I have done both live rock and dry rocks. Now I personally prefer to have dry rocks because it is easier to aquascape them to the exact way you like it and have them secure properly without having to worry things are dying off. There are trade offs though, the initial cycle will take much longer depending on how/what you seed the dry rocks with.
Depending on the source of the dead/dry rock, if the rocks used to be live and is being stored in a bucket/container, then expect dead stuffs to be released into the tank when you reintroduce them, dry rock (like BRS's kind) can also run the risk of phosphate leaks.

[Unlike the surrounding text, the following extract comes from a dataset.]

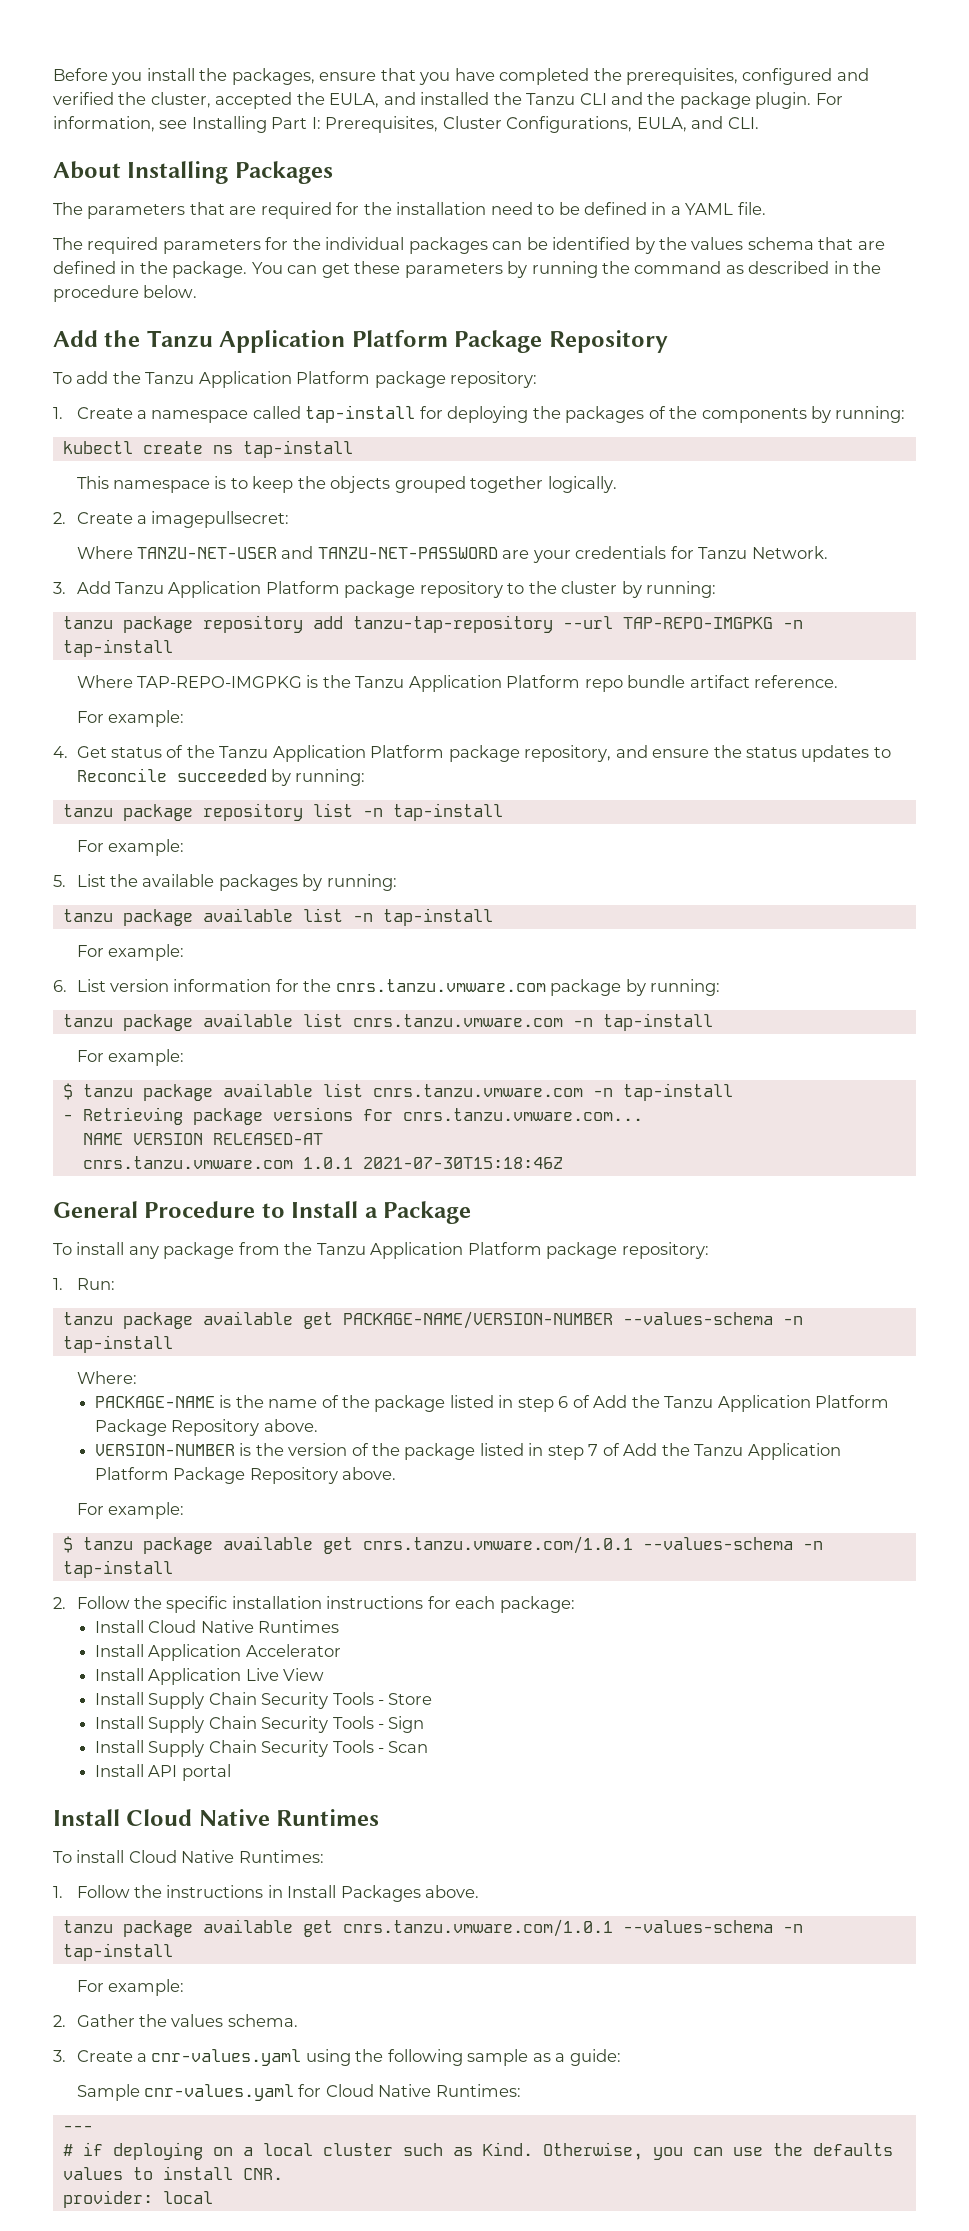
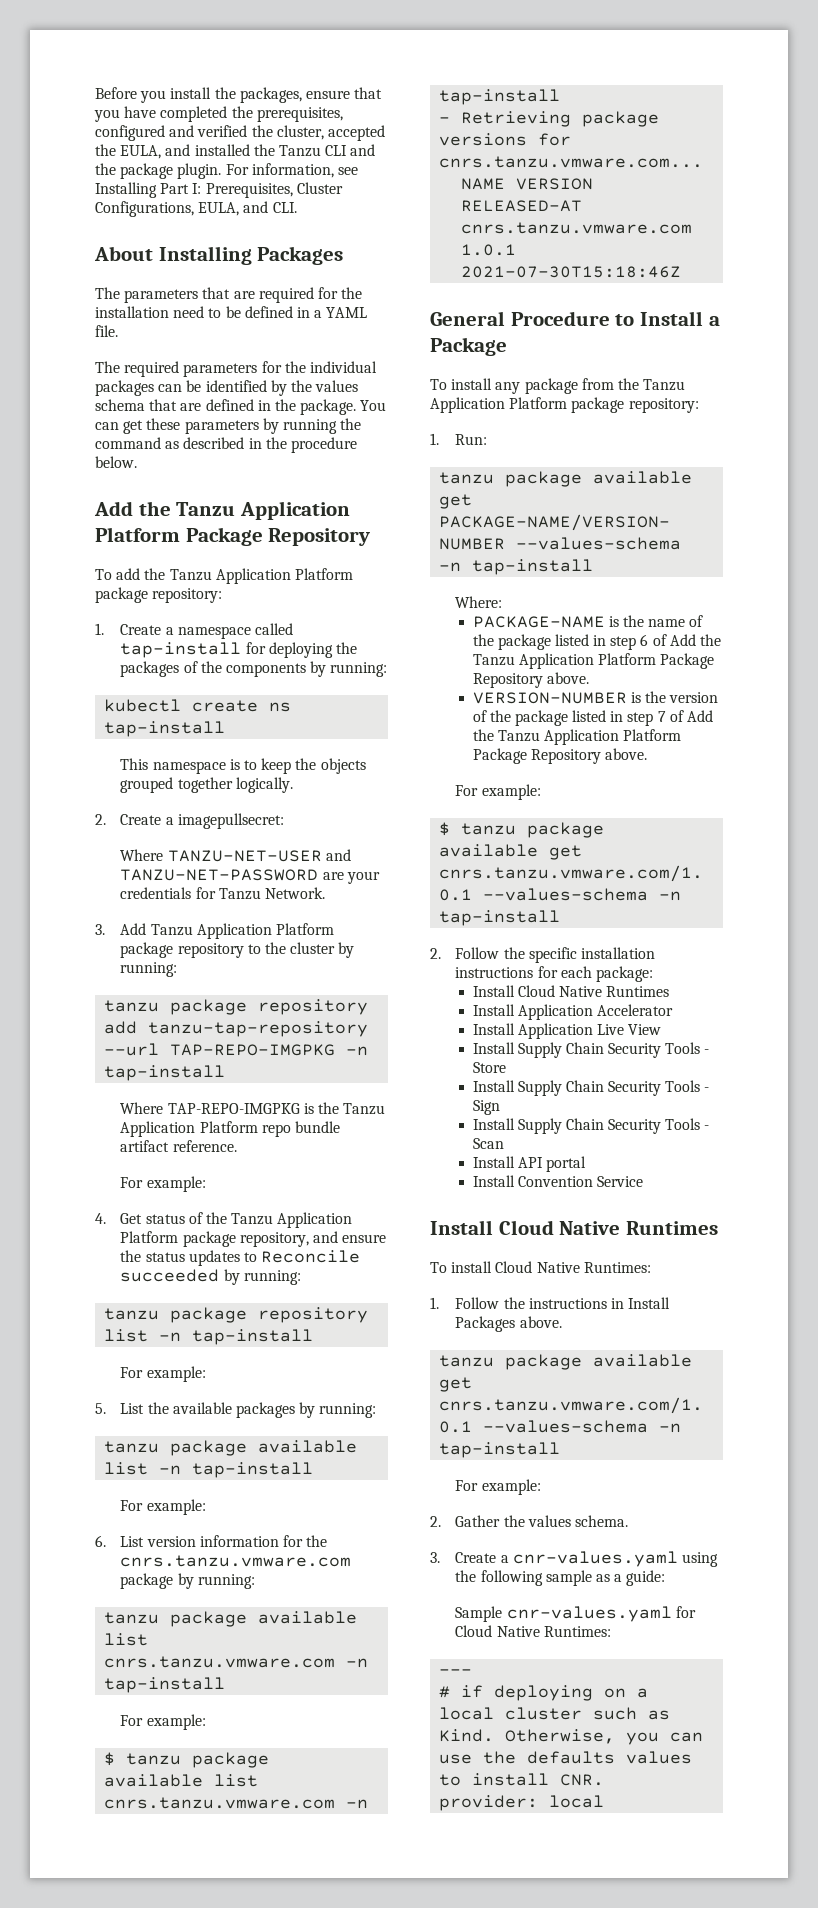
+ Install Convention Service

Alternatively, you can consider cycling them in a tub or bucket, seed it with another piece of live rock (or bacteria in a bottle, eg. Dr. Tim's). Personally if the tank is established, I wouldn't worry about dropping in some clean "dry" rock into the tank. Just try not to stir the sand bed too much.
Make sure to clean your dead rock. It is Always a good habit to cook it before using ANY rock. It will become live rock rather quickly. You do not need to "seed it", however, seeding will speed up the process.